Interesting that lead was used.


----------



## Croghanite

Southern Presbyterian said:


> Is this a question of pro or con or just for informational purposes?



I was passing on the info. Discuss all you want brethren. 

I do wonder why they used tokens instead of just informing the folks they were admitted to the table. I just came across the information so I have not thought much about it.


----------



## Skyler

Presumably it was because they didn't want to risk someone "sneaking" past without having actually been approved, requiring each person to turn over their token--though why someone couldn't just borrow/steal someone else's, I'm not sure.


----------



## Whitefield

Skyler said:


> Presumably it was because they didn't want to risk someone "sneaking" past without having actually been approved, requiring each person to turn over their token--though why someone couldn't just borrow/steal someone else's, I'm not sure.



Or create counterfeits.


----------



## Skyler

Whitefield said:


> Skyler said:
> 
> 
> 
> Presumably it was because they didn't want to risk someone "sneaking" past without having actually been approved, requiring each person to turn over their token--though why someone couldn't just borrow/steal someone else's, I'm not sure.
> 
> 
> 
> 
> Or create counterfeits.
Click to expand...


Presumably that would be too much effort for such a person to go to, merely to attend a sacrament at the local church.


----------



## Southern Presbyterian

It seems to me that this is going a far bit beyond Scripture. Guarding the table is needful and Paul instructed that this be done by admonishment. He did not say, "Mint ye tokens for the admittance to the table."  [or two token, if you will]


----------



## MW

LAYMAN JOE said:


> I do wonder why they used tokens instead of just informing the folks they were admitted to the table.



In the Scottish communion season many people would come from other districts and the communions were attended by large numbers which did not allow for careful personal attention; hence the use of the token in admitting people to the table. They indicate the conscientious concern of the Session to oversee the communion, and obviously required the people to use the tokens with discretion.


----------



## chbrooking

I actually appreciate the impetus behind them. I don't think it would work today, nor would I want to see it implemented. But I believe it is incumbent on the pastor(s) to protect others from eating and drinking judgment on themselves. And yet I also believe it would be wrong to deny to the table one of Christ's sheep who could worthily partake. So I've often been perplexed about how the table ought to be properly fenced. Though we (pastors/elders) try to get around to any visitors prior to the service, someone could slip through, particularly if they arrive late. So we fence with a verbal warning/exhortation. But ultimately that leaves it to the conscience of the individual whether or not he or she will partake. I've often wondered whether or not that is sufficient protection on my part.

I know that if someone counterfeited a token , I'd be in the clear. But am I in the clear with just a warning? I honestly don't know. Like I said. I'm not in favor of the tokens, but I appreciate the idea behind them ... very much actually. 

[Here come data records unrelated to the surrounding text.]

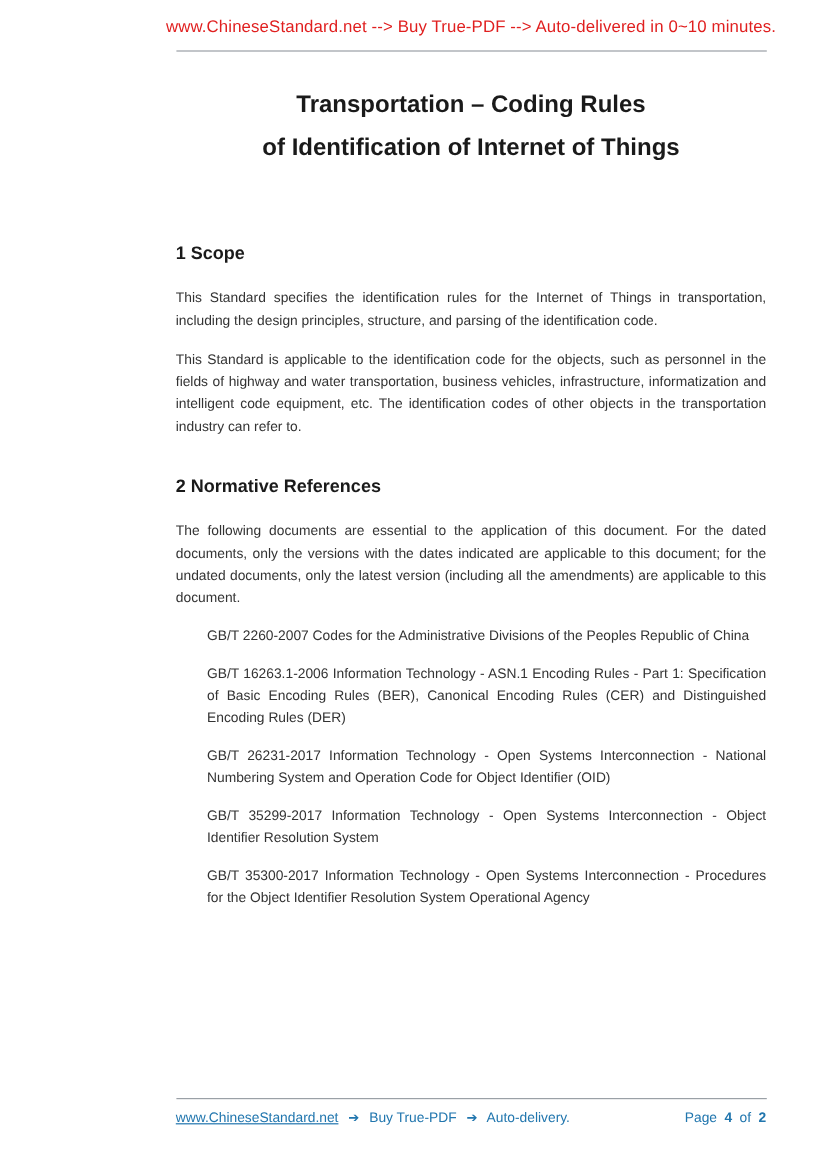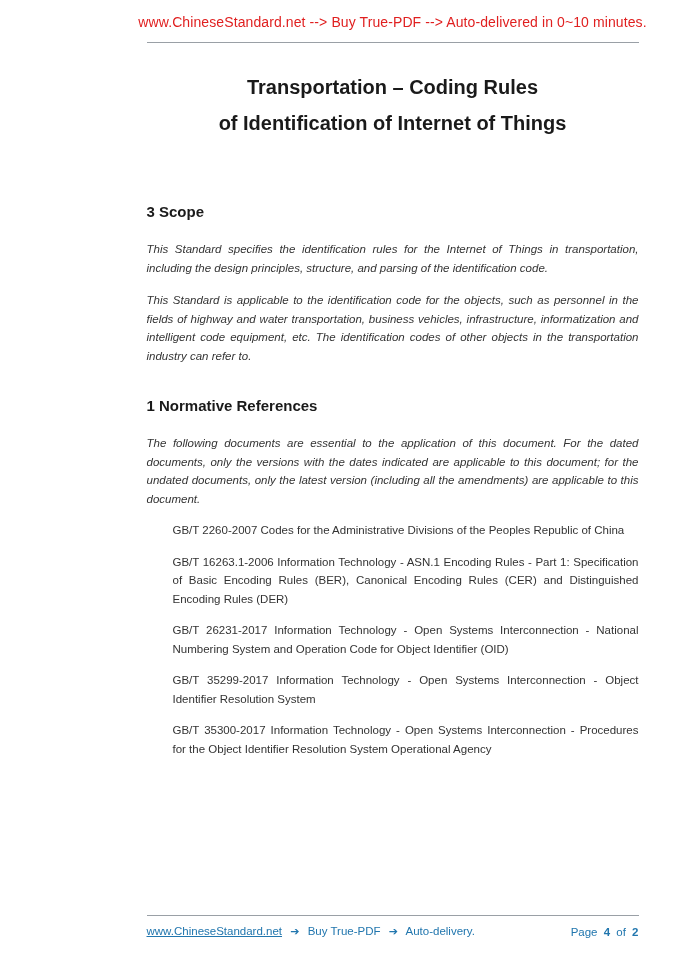--- a/index.html
+++ b/index.html
@@ -57,21 +57,20 @@
     margin-top: 62px;
   }
   h2.section-heading + .para { margin-top: 20px; }
   h2.section-heading.second { margin-top: 32px; }
   .para {
     font-size: 11.5px;
     line-height: 18.5px;
     text-align: justify;
     margin-top: 14px;
     color: #333;
-    font-style: italic;
   }
   .ref {
     font-size: 11.5px;
     line-height: 18.5px;
     text-align: justify;
     margin-left: 26px;
     margin-top: 13px;
     color: #333;
   }
   .footer {
@@ -111,27 +110,27 @@
   <div class="content">
 
 
     <hr class="rule">
 
     <div class="title">
       <span>Transportation – Coding Rules</span>
       <span>of Identification of Internet of Things</span>
     </div>
 
-    <h2 class="section-heading">3 Scope</h2>
+    <h2 class="section-heading">1 Scope</h2>
 
     <p class="para">This Standard specifies the identification rules for the Internet of Things in transportation, including the design principles, structure, and parsing of the identification code.</p>
 
     <p class="para">This Standard is applicable to the identification code for the objects, such as personnel in the fields of highway and water transportation, business vehicles, infrastructure, informatization and intelligent code equipment, etc. The identification codes of other objects in the transportation industry can refer to.</p>
 
-    <h2 class="section-heading second">1 Normative References</h2>
+    <h2 class="section-heading second">2 Normative References</h2>
 
     <p class="para">The following documents are essential to the application of this document. For the dated documents, only the versions with the dates indicated are applicable to this document; for the undated documents, only the latest version (including all the amendments) are applicable to this document.</p>
 
     <p class="ref">GB/T 2260-2007 Codes for the Administrative Divisions of the Peoples Republic of China</p>
 
 
     <p class="ref">GB/T 16263.1-2006 Information Technology - ASN.1 Encoding Rules - Part 1: Specification of Basic Encoding Rules (BER), Canonical Encoding Rules (CER) and Distinguished Encoding Rules (DER)</p>
 
     <p class="ref">GB/T 26231-2017 Information Technology - Open Systems Interconnection - National Numbering System and Operation Code for Object Identifier (OID)</p>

These tokens certainly would explain less frequent celebrations of the Lord's Supper. Can you imagine having to get around to everyone personally each week or even month?!?!


----------



## Whitefield

Skyler said:


> Whitefield said:
> 
> 
> 
> 
> 
> Skyler said:
> 
> 
> 
> Presumably it was because they didn't want to risk someone "sneaking" past without having actually been approved, requiring each person to turn over their token--though why someone couldn't just borrow/steal someone else's, I'm not sure.
> 
> 
> 
> 
> Or create counterfeits.
> 
> Click to expand...
> 
> 
> Presumably that would be too much effort for such a person to go to, merely to attend a sacrament at the local church.
Click to expand...


It was a joke.


----------



## Skyler

Whitefield said:


> Skyler said:
> 
> 
> 
> 
> 
> Whitefield said:
> 
> 
> 
> Or create counterfeits.
> 
> 
> 
> 
> Presumably that would be too much effort for such a person to go to, merely to attend a sacrament at the local church.
> 
> Click to expand...
> 
> 
> It was a joke.
Click to expand...


I was uncertain owing to the lack of a smiley in your post. Therefore, I answered seriously, so as not to risk laughing at a serious post.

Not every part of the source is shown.